* _About this exercise_:
Pull every line that includes the word "weather" from the data.

* _Data to process_:
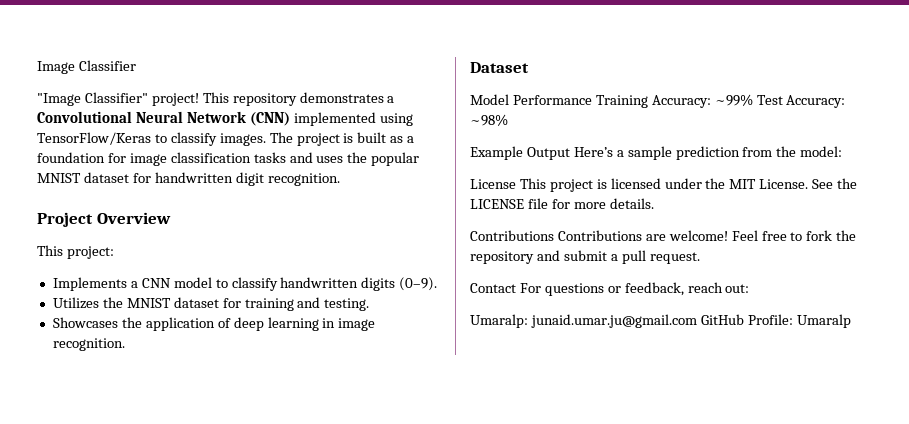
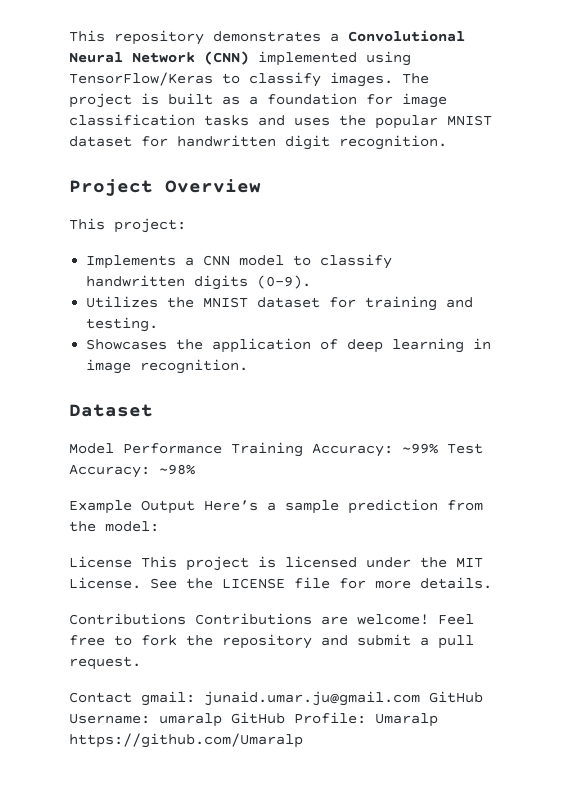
- Image Classifier
- "Image Classifier" project!
- Contact For questions or feedback, reach out:
- Umaralp: junaid.umar.ju@gmail.com GitHub Profile: Umaralp
+ Contact gmail: junaid.umar.ju@gmail.com GitHub Username: umaralp GitHub Profile: Umaralp https://github.com/Umaralp

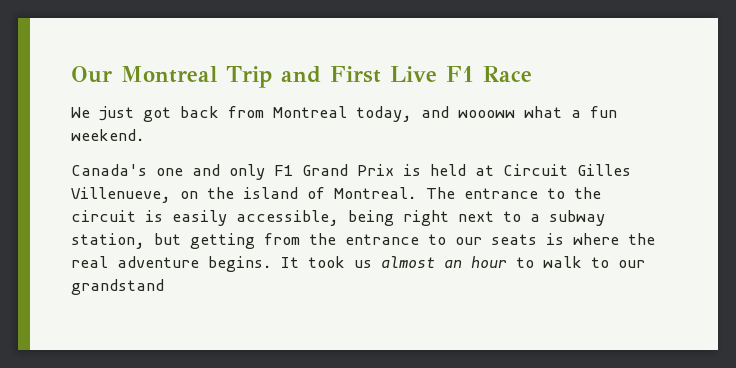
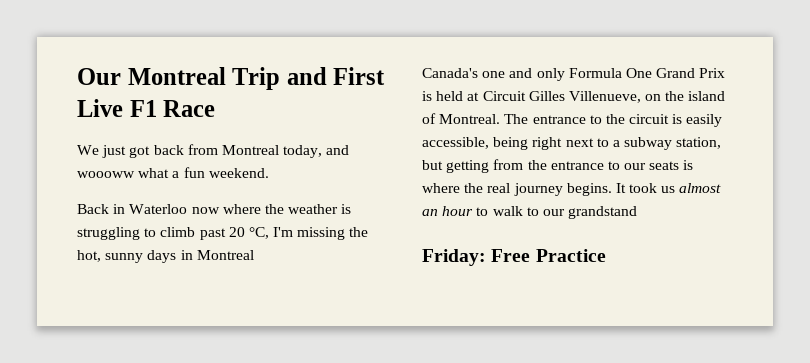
+ Back in Waterloo now where the weather is struggling to climb past 20 °C, I'm missing the hot, sunny days in Montreal
- Canada's one and only F1 Grand Prix is held at Circuit Gilles Villenueve, on the island of Montreal.
+ Canada's one and only Formula One Grand Prix is held at Circuit Gilles Villenueve, on the island of Montreal.
- The entrance to the circuit is easily accessible, being right next to a subway station, but getting from the entrance to our seats is where the real adventure begins.
+ The entrance to the circuit is easily accessible, being right next to a subway station, but getting from the entrance to our seats is where the real journey begins.
+ Friday: Free Practice

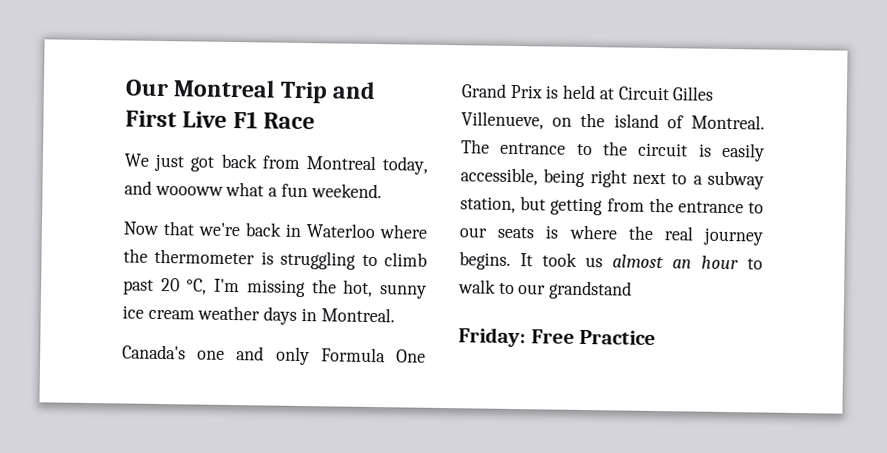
- Back in Waterloo now where the weather is struggling to climb past 20 °C, I'm missing the hot, sunny days in Montreal
+ Now that we're back in Waterloo where the thermometer is struggling to climb past 20 °C, I'm missing the hot, sunny ice cream weather days in Montreal.

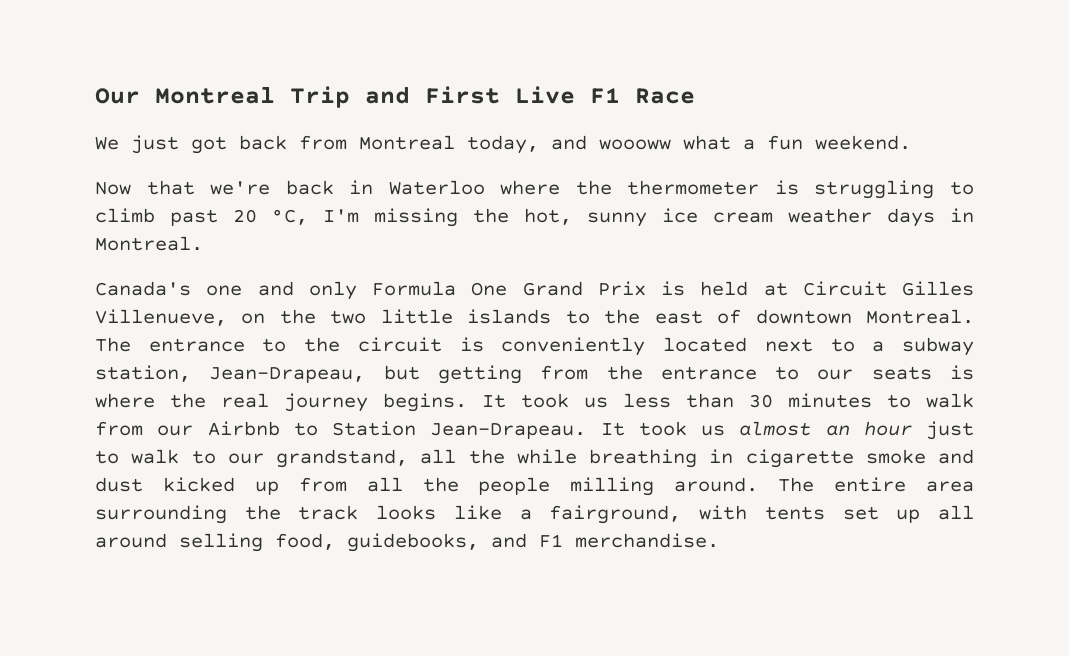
- Canada's one and only Formula One Grand Prix is held at Circuit Gilles Villenueve, on the island of Montreal.
+ Canada's one and only Formula One Grand Prix is held at Circuit Gilles Villenueve, on the two little islands to the east of downtown Montreal.
- The entrance to the circuit is easily accessible, being right next to a subway station, but getting from the entrance to our seats is where the real journey begins.
+ The entrance to the circuit is conveniently located next to a subway station, Jean-Drapeau, but getting from the entrance to our seats is where the real journey begins.
- It took us almost an hour to walk to our grandstand
- Friday: Free Practice
+ It took us less than 30 minutes to walk from our Airbnb to Station Jean-Drapeau. It took us almost an hour just to walk to our grandstand, all the while breathing in cigarette smoke and dust kicked up from all the people milling around. The entire area surrounding the track looks like a fairground, with tents set up all around selling food, guidebooks, and F1 merchandise.

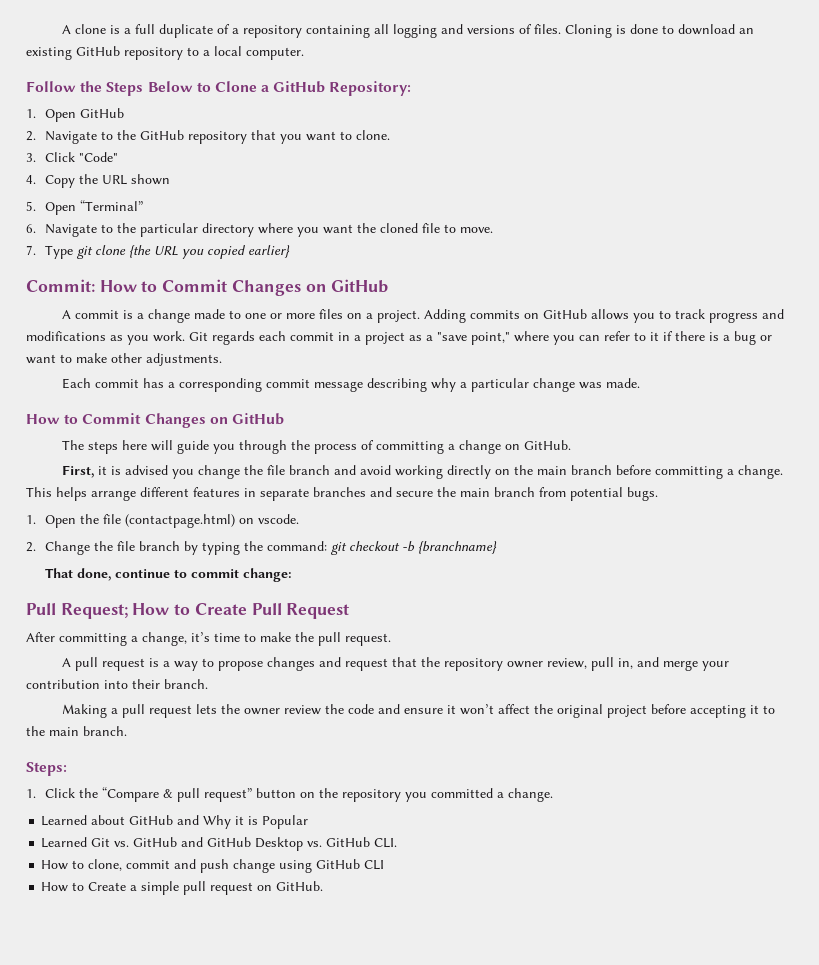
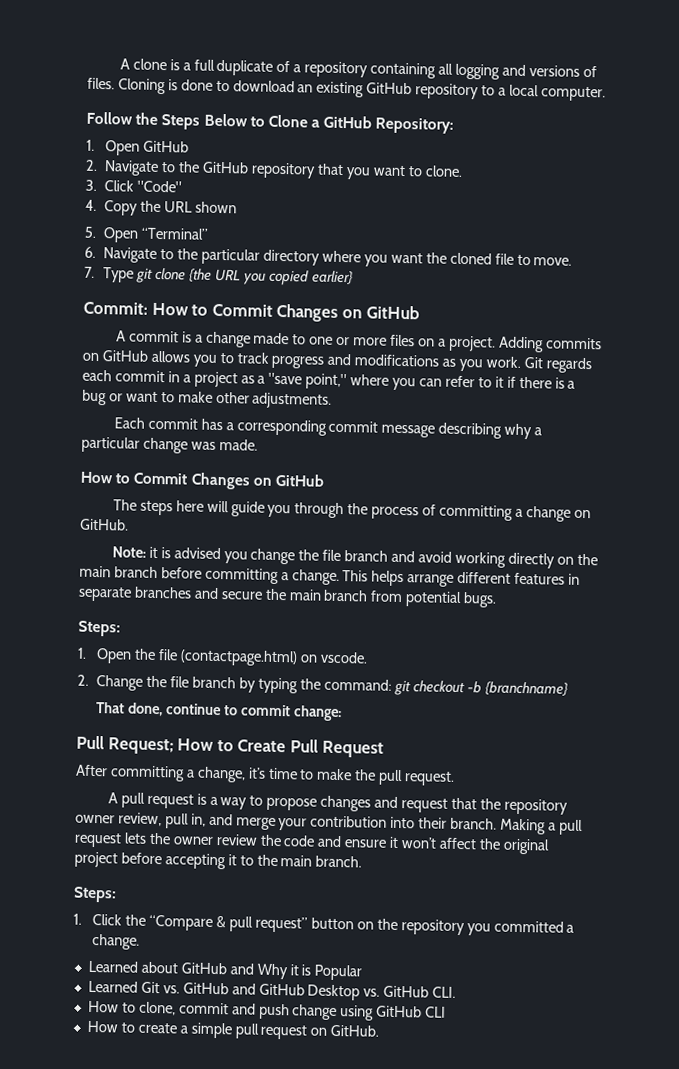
- First, it is advised you change the file branch and avoid working directly on the main branch before committing a change.
+ Note: it is advised you change the file branch and avoid working directly on the main branch before committing a change.
  This helps arrange different features in separate branches and secure the main branch from potential bugs.
+ Steps:
- A pull request is a way to propose changes and request that the repository owner review, pull in, and merge your contribution into their branch.
- Making a pull request lets the owner review the code and ensure it won’t affect the original project before accepting it to the main branch.
+ A pull request is a way to propose changes and request that the repository owner review, pull in, and merge your contribution into their branch. Making a pull request lets the owner review the code and ensure it won’t affect the original project before accepting it to the main branch.
- How to Create a simple pull request on GitHub.
+ How to create a simple pull request on GitHub.

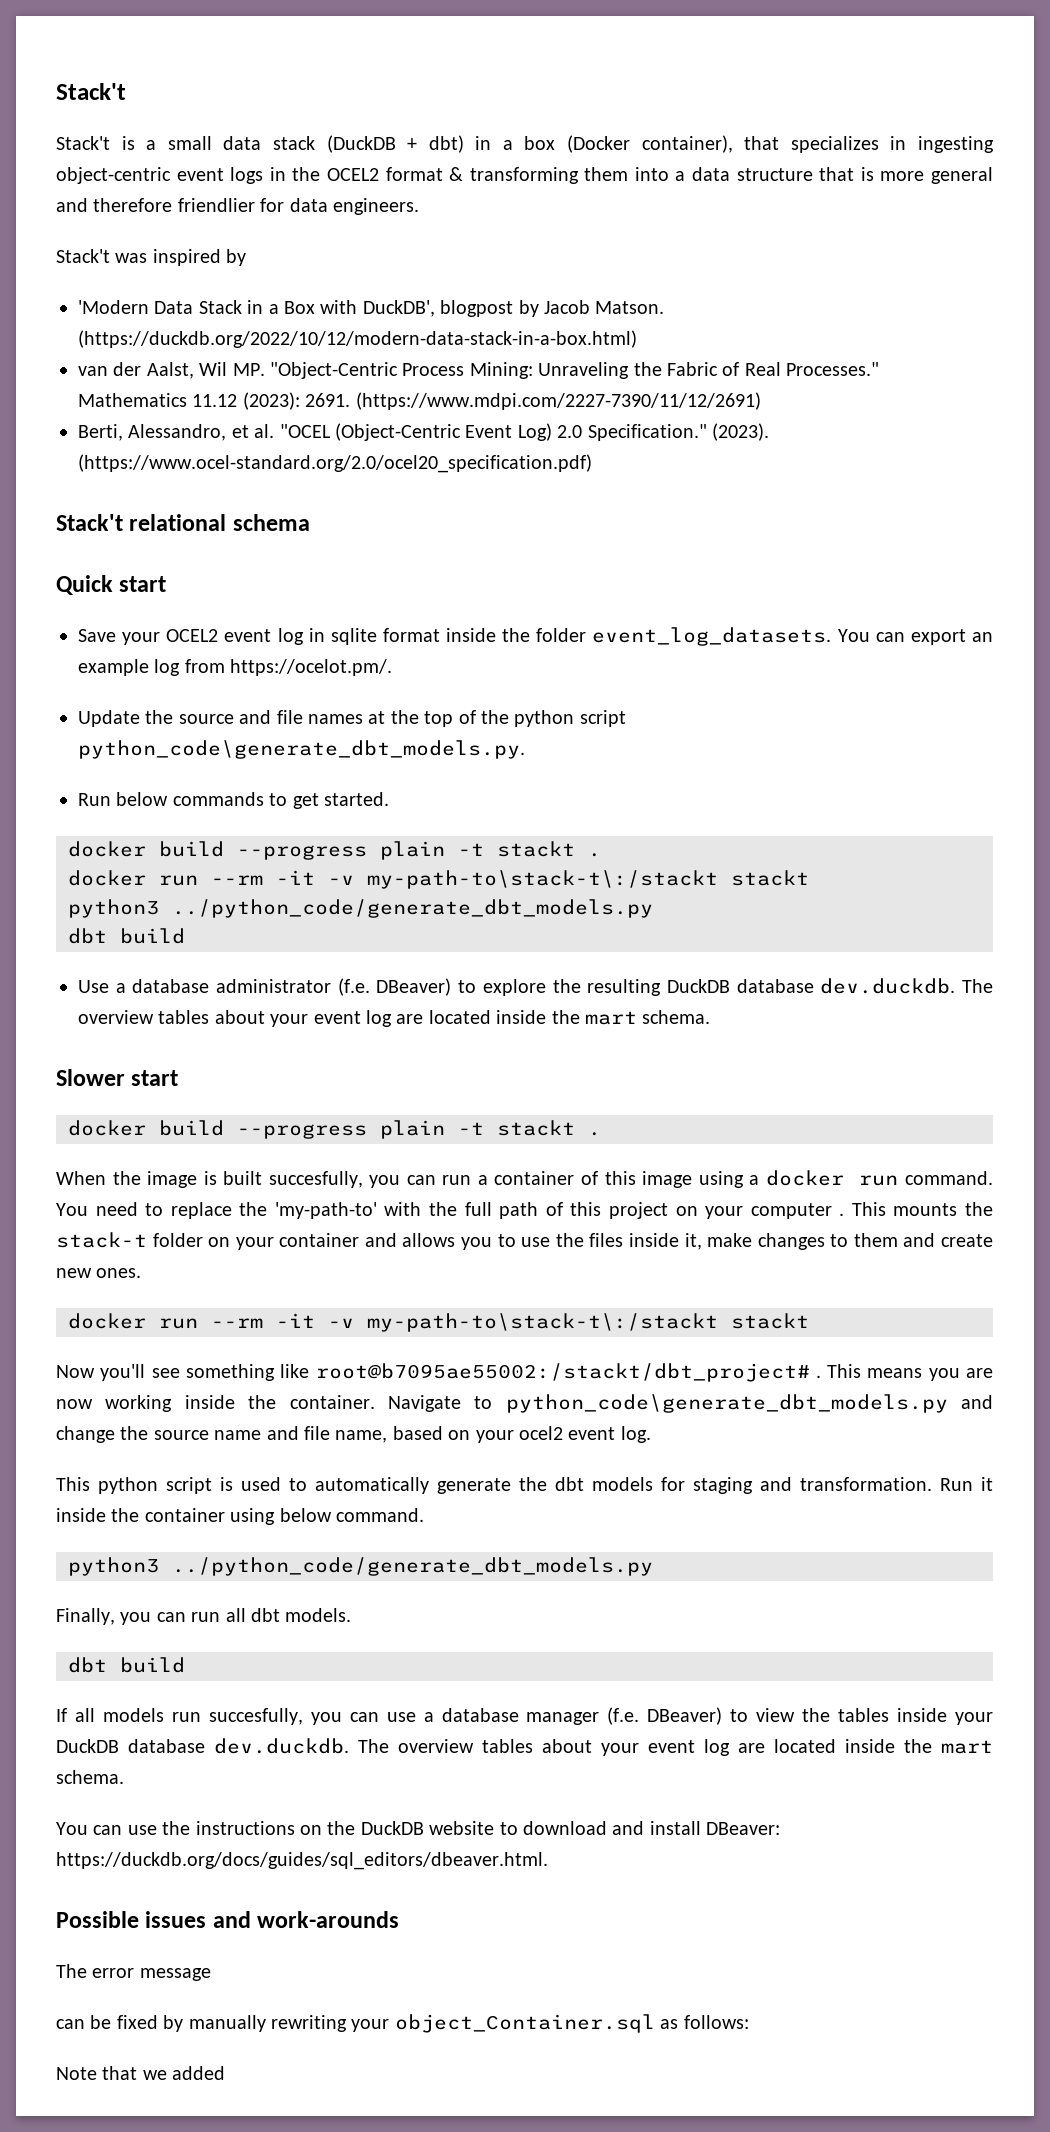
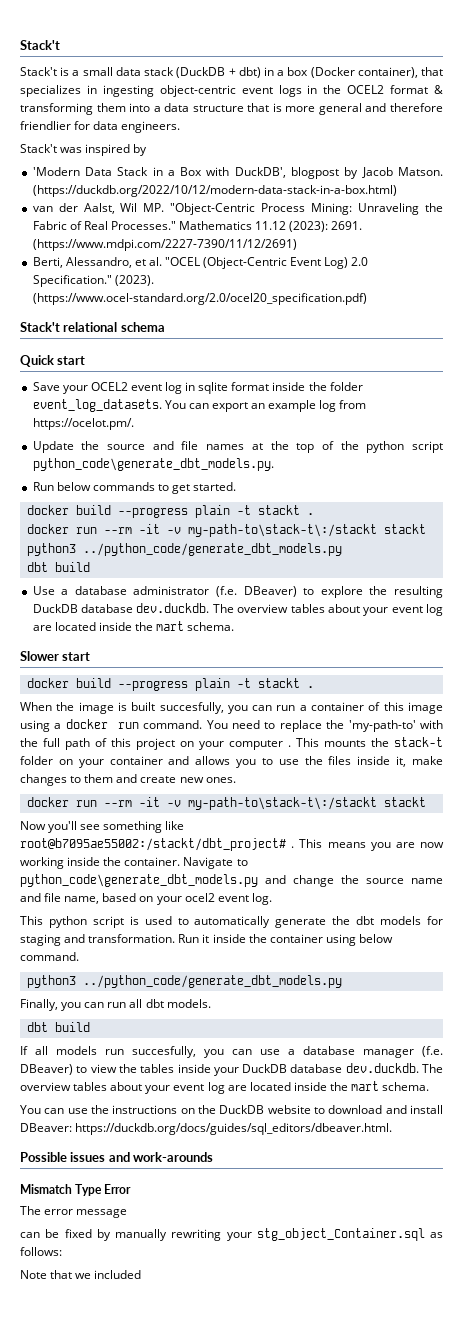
+ Mismatch Type Error
- can be fixed by manually rewriting your object_Container.sql as follows:
+ can be fixed by manually rewriting your stg_object_Container.sql as follows:
- Note that we added
+ Note that we included

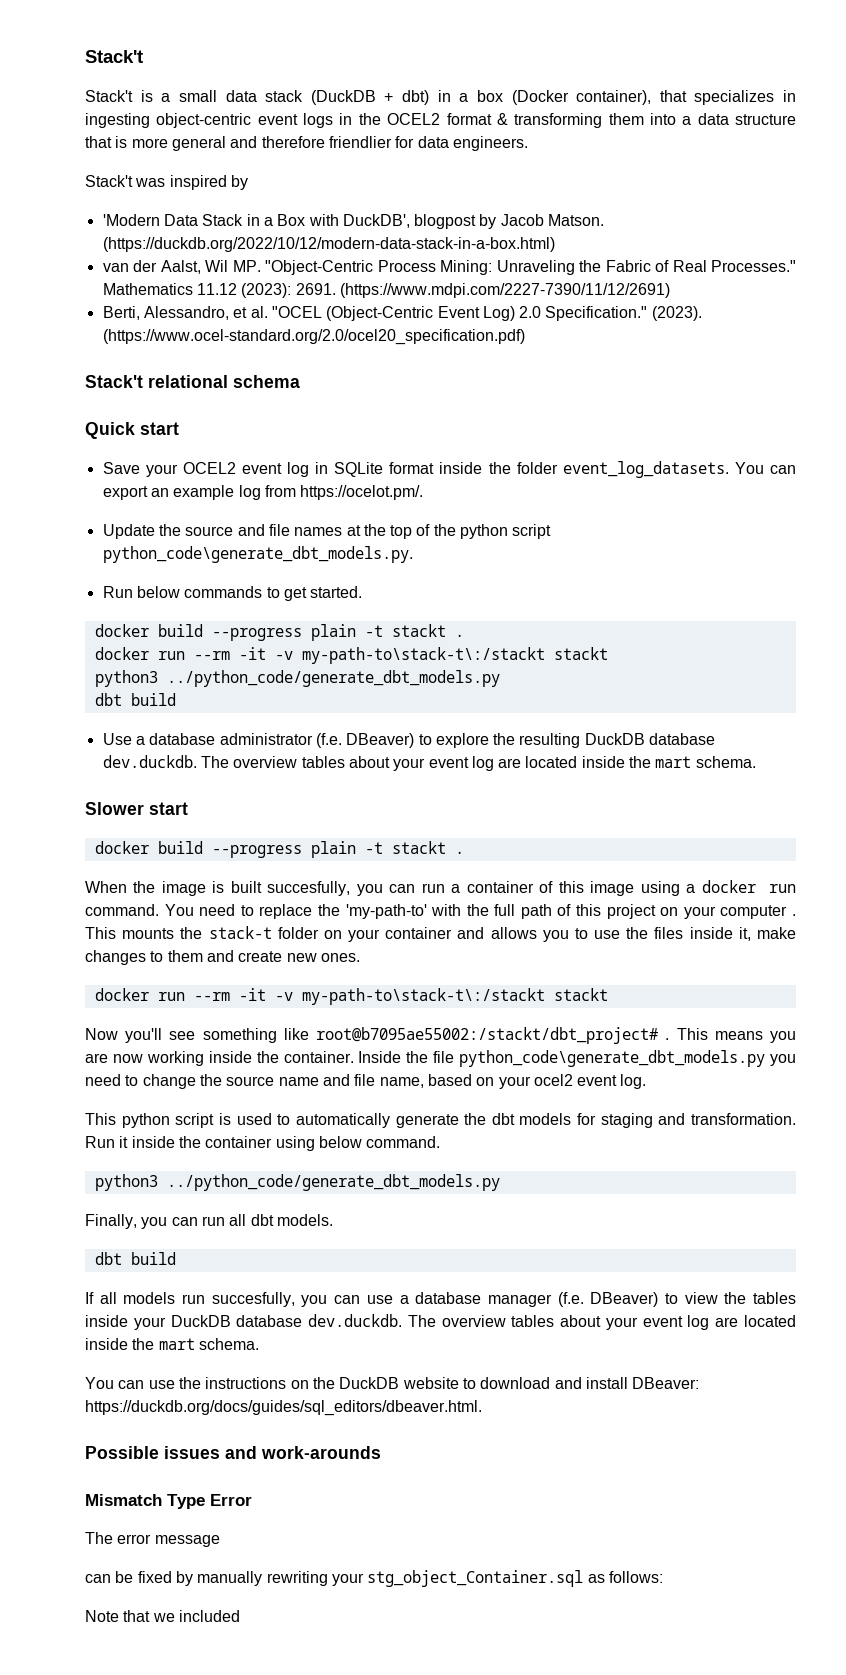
- Save your OCEL2 event log in sqlite format inside the folder event_log_datasets.
+ Save your OCEL2 event log in SQLite format inside the folder event_log_datasets.
- Navigate to python_code\generate_dbt_models.py and change the source name and file name, based on your ocel2 event log.
+ Inside the file python_code\generate_dbt_models.py you need to change the source name and file name, based on your ocel2 event log.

* _Task result_:
+ Back in Waterloo now where the weather is struggling to climb past 20 °C, I'm missing the hot, sunny days in Montreal
- Back in Waterloo now where the weather is struggling to climb past 20 °C, I'm missing the hot, sunny days in Montreal
+ Now that we're back in Waterloo where the thermometer is struggling to climb past 20 °C, I'm missing the hot, sunny ice cream weather days in Montreal.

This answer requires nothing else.